Over these many years, I have updated the log religiously and I keep a running total with each entry. That’s how I knew a week ago that I was closing in on completing the second global spin.

In Sunday’s column, I suggested it was going to happen just about any day. Figuring that’s all that folks would have wanted to know — if that much — I was going to leave it alone without further mention. But, somebody did ask about it and then another and then a third. Somebody else here at the office, acting on a request by yet another somebody, even designed a clever computer graphic that showed an image of me standing atop the ocean-covered planet. The colorful poster’s wording carried a “Congratulations” salutation for reaching the 49,802-mile milestone.

It was an awful photograph of me, as all photographs are these days, because it made me look just like ... well, me. Yet, I was touched by the thought behind the awful. Such emotions prompted this second column. For those who didn’t want it, I am sorry.

Early last Sunday morning, my feet — followed by the rest of me, a short time later — hit the mileage milestone at about sunrise.

Technically, it was supposed to have happened on Black Friday, but a combination of long office hours, rain and Thanksgiving threw me off schedule by two days.

That’s just a part of life in running ... er, trotting. Outdoor exercise often falls victim to weather. At one time in my life I ran regardless of rain, sleet or snow. Heck, I was as reliable as the postman and more dependable than the Maytag Repairman. But with age comes wisdom ... and wimpdom.

In my imaginary world, the Oak Grove Elementary School track last Sunday would have been lined by pretty cheerleaders, colorful poms-poms, a live high school band in the oval’s grassy interior playing “We Are The Champions,” and government leaders at all levels would be standing in wait near the mythical finish line marked by a bright, yellow ribbon. Roosters would be heard crowing in the distance as a filtered sun slowly emerged from the eastern horizon.

First lady Michelle Obama would even be there to proudly present a certificate of good health. I would accept it with boyish charm and modest heroics while stealing a longer-than-proper embrace with the White House’s attractive moniker of modern fitness. Secret Service agents in black garb and dark sunshades (probably just getting a headstart on the pending sunrise) would step in and suggest that I step away.

Cameras would flash, microphones with big foamy heads would be shoved into my face and reporters would scramble for positioning around my sweaty, tired frame — all asking the same question, “How does it feel?”

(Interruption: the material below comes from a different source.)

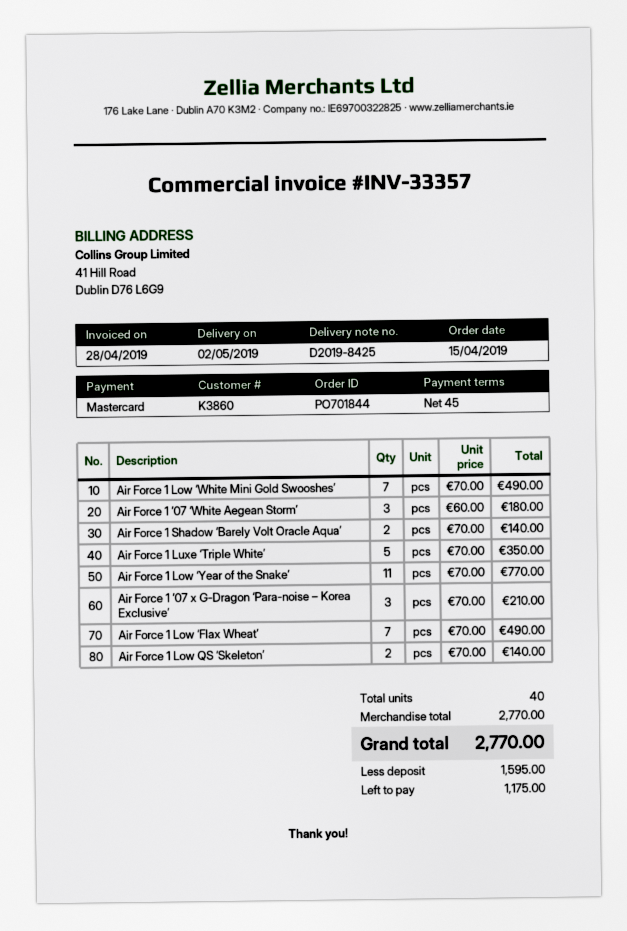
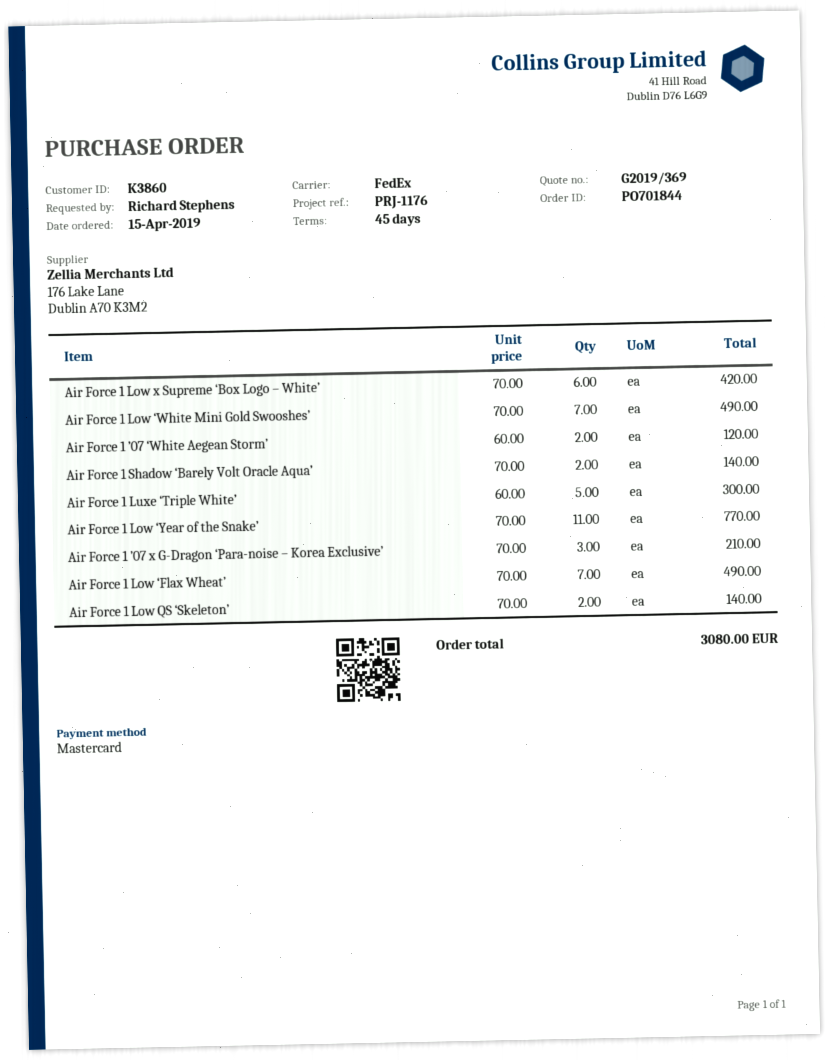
Air Force 1 ’07 ‘White Aegean Storm’: 3 x 60.00 = 180.00 -> 2 x 60.00 = 120.00
Air Force 1 Luxe ‘Triple White’: 5 x 70.00 = 350.00 -> 5 x 60.00 = 300.00
Air Force 1 Low x Supreme ‘Box Logo – White’: none -> 6 x 70.00 = 420.00
total: 2770.00 -> 3080.00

Alas, that’s not how it played out. Instead, my only welcoming party was a gang of smart-alecky squirrels with whom I had rumbled before. Their idea of fun had always been to wait until the last second and then scamper across the track directly in my path. The high-risk maneuver often led to my misstep and near fall.

On this morning, they saw me coming — the same, boring, two-legged trotter whom they had dubbed “thunderfoot” years earlier.

Several lined a heavy oak limb that hovered high above the track ahead of me. They sat on their haunches, waiting for me to pass under. I looked up at them. They looked down at me.

Although they seemed well-behaved, perhaps even mannerly, I smelled a set-up. I was right.

As I approached, they held my stare. It was then a grey blur with bouncing tail whisked across the track just inches from my next step. Per expectation, I braked, stumbled and almost fell.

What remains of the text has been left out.